Apache Pig - SUM()



You can use the SUM() function of Pig Latin to get the total of the numeric values of a column in a single-column bag. While computing the total, the SUM() function ignores the NULL values.

Note

  • To get the global sum value, we need to perform a Group All operation, and calculate the sum value using the SUM() function.

  • To get the sum value of a group, we need to group it using the Group By operator and proceed with the sum function.

Syntax

Given below is the syntax of the SUM() function.

grunt> SUM(expression)

Example

Assume that we have a file named employee.txt in the HDFS directory /pig_data/ as shown below.

employee.txt

1,John,2007-01-24,250  
2,Ram,2007-05-27,220  
3,Jack,2007-05-06,170  
3,Jack,2007-04-06,100 
4,Jill,2007-04-06,220 
5,Zara,2007-06-06,300
5,Zara,2007-02-06,350

And we have loaded this file into Pig with the relation name employee_data as shown below.

grunt> employee_data = LOAD 'hdfs://localhost:9000/pig_data/ employee.txt' USING PigStorage(',')
   as (id:int, name:chararray, workdate:chararray, daily_typing_pages:int);

Calculating the Sum of All GPA

To demonstrate the SUM() function, let’s try to calculate the total number of pages typed daily of all the employees. We can use the Apache Pig’s built-in function SUM() (case sensitive) to calculate the sum of the numerical values.
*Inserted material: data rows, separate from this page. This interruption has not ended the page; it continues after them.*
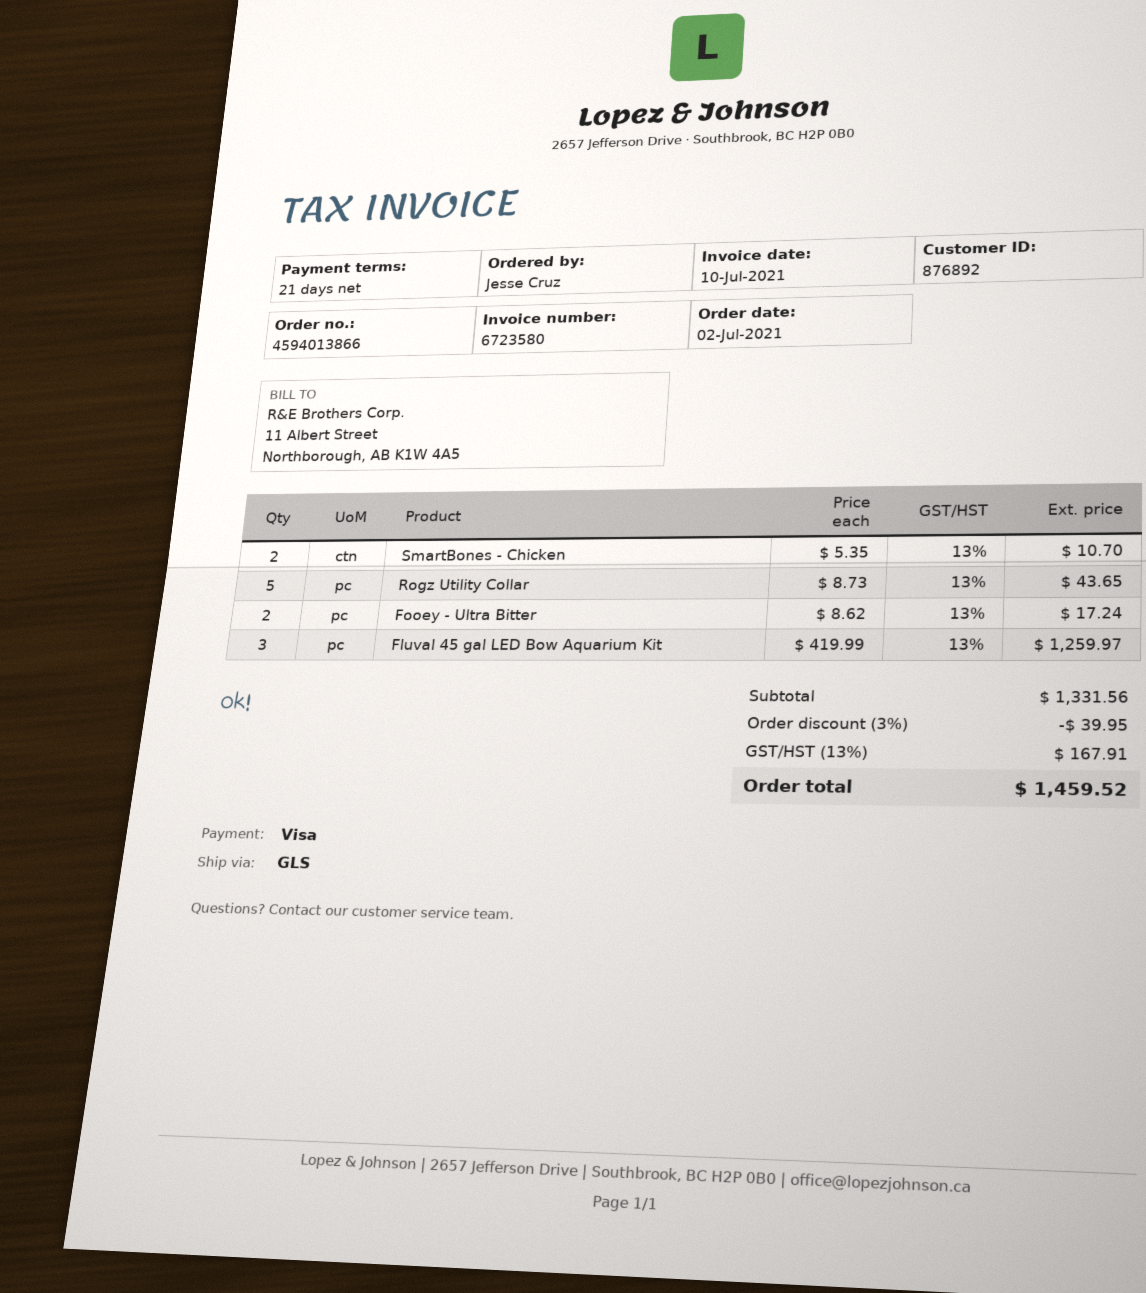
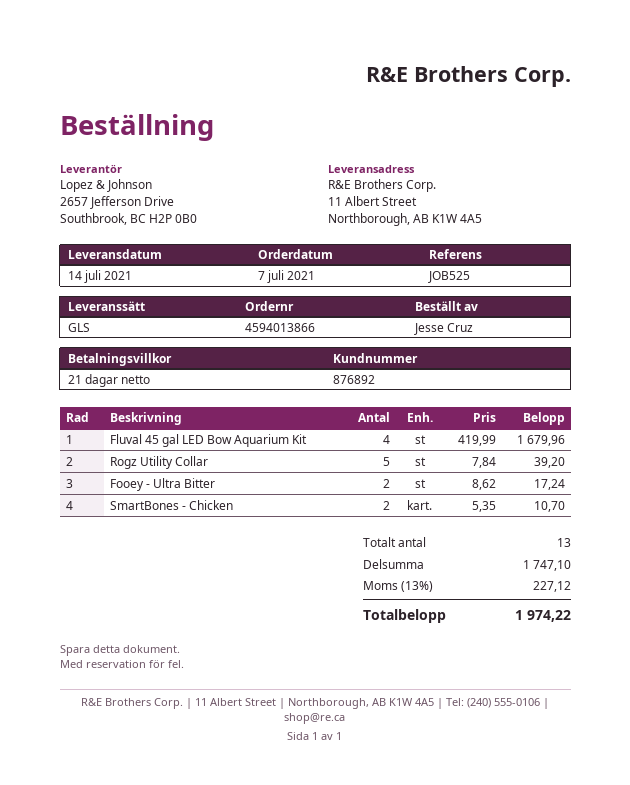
order date: 2021-07-02 -> 2021-07-07
Rogz Utility Collar: 5 x 8.73 = 43.65 -> 5 x 7.84 = 39.20
Fluval 45 gal LED Bow Aquarium Kit: 3 x 419.99 = 1259.97 -> 4 x 419.99 = 1679.96
subtotal: 1331.56 -> 1747.10
discount: 3% = 39.95 -> none
tax: 13% = 167.91 -> 13% = 227.12
total: 1459.52 -> 1974.22

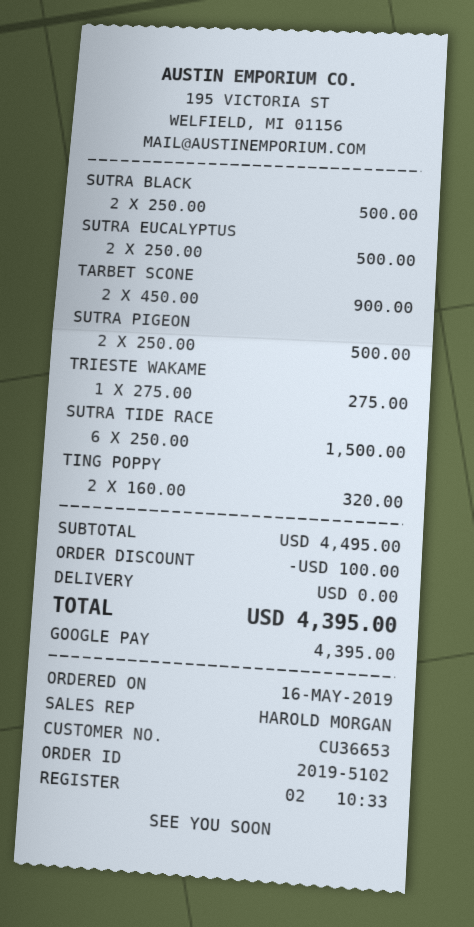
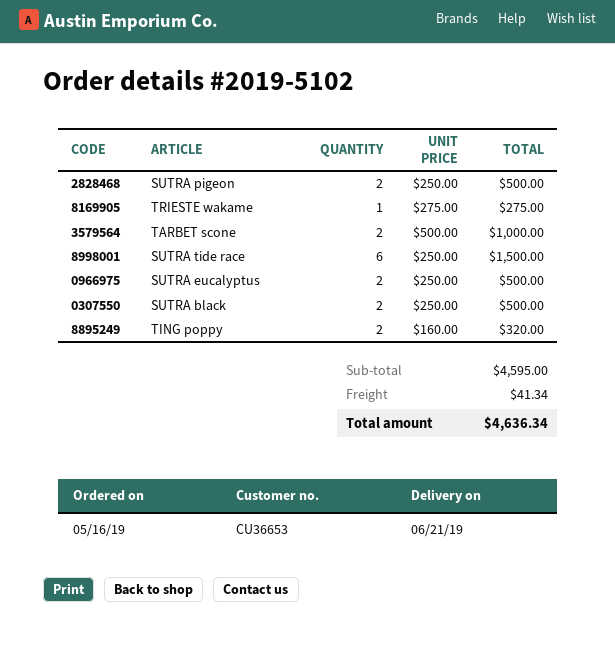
TARBET SCONE: 2 x 450.00 = 900.00 -> 2 x 500.00 = 1000.00
subtotal: 4495.00 -> 4595.00
discount: 100.00 -> none
shipping: 0.00 -> 41.34
total: 4395.00 -> 4636.34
Let us group the relation employee_data using the Group All operator, and store the result in the relation named employee_group as shown below.

grunt> employee_group = Group employee_data all;

It will produce a relation as shown below.

grunt> Dump employee_group;
  
(all,{(5,Zara,2007-02-06,350),
(5,Zara,2007-06-06,300),
(4,Jill,2007-0406,220),
(3,Jack,2007-04-06,100),
(3,Jack,2007-05-06,170),
(2,Ram,2007-0527,220),
(1,John,2007-01-24,250)})

Let us now calculate the global sum of the pages typed daily.

grunt> student_workpages_sum = foreach employee_group Generate 
   (employee_data.name,employee_data.daily_typing_pages),SUM(employee_data.daily_typing_pages);

Verification

Verify the relation student_workpages_sum using the DUMP operator as shown below.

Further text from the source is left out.